To do: Copy nothing but the lines below, from the one with "html: <div> <div>SELL</div>" through the one with "width: 996px ->", exactly as written; no pictures should appear.

Entries supplied:
• • •

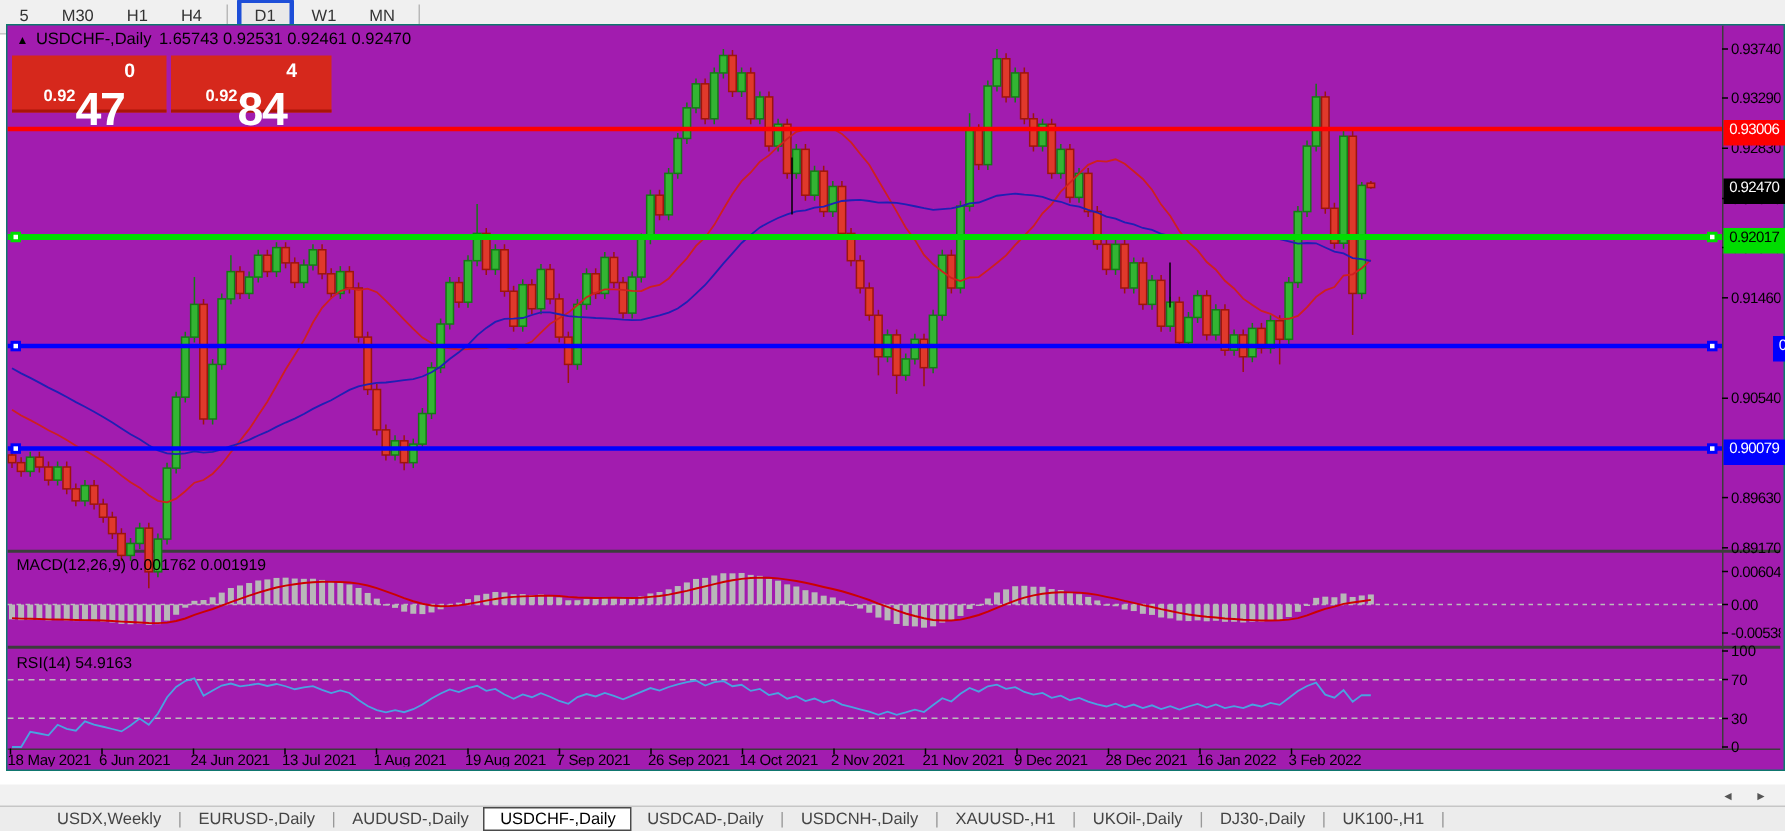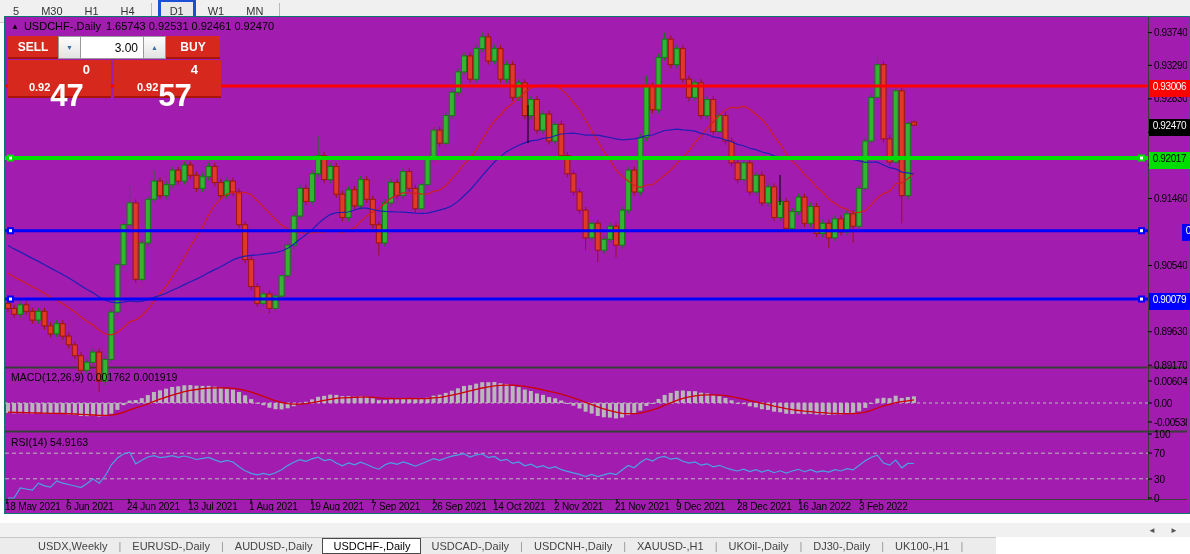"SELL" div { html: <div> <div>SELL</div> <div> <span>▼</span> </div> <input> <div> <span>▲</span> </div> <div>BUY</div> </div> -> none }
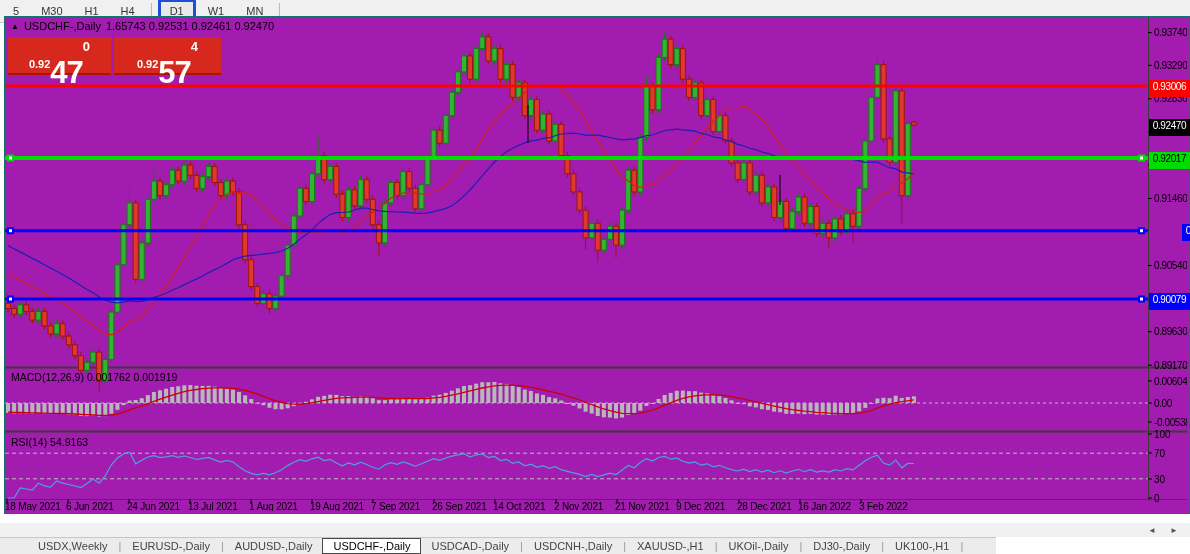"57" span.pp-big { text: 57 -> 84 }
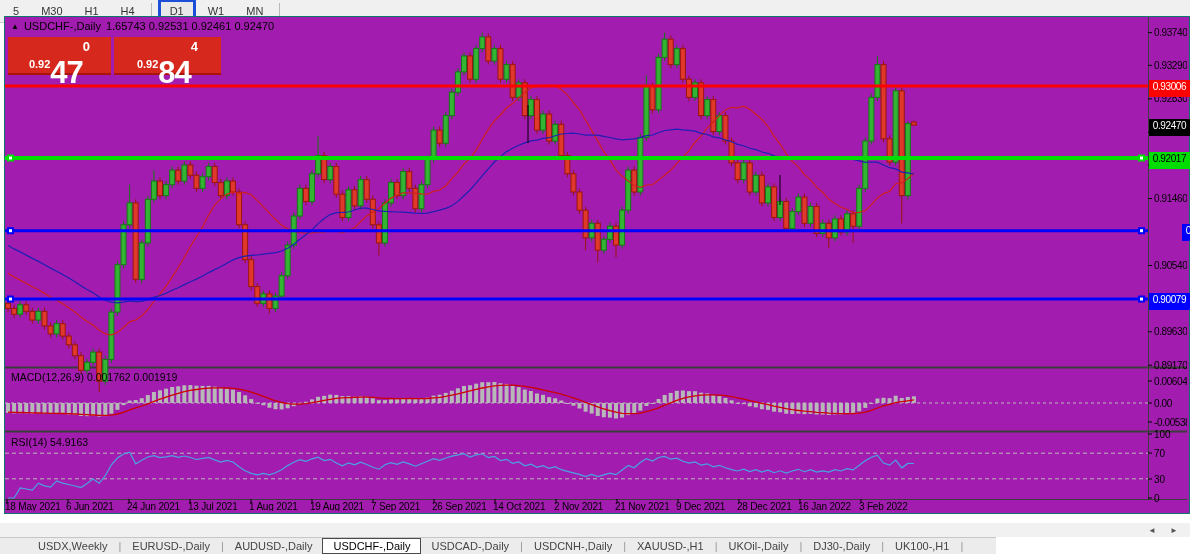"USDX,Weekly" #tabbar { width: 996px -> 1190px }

• • •

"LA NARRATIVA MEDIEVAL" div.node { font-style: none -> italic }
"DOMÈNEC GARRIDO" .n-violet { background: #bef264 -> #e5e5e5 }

• • •

Finished exercise:
"SELL" div { html: <div> <div>SELL</div> <div> <span>▼</span> </div> <input> <div> <span>▲</span> </div> <div>BUY</div> </div> -> none }
"57" span.pp-big { text: 57 -> 84 }
"USDX,Weekly" #tabbar { width: 996px -> 1190px }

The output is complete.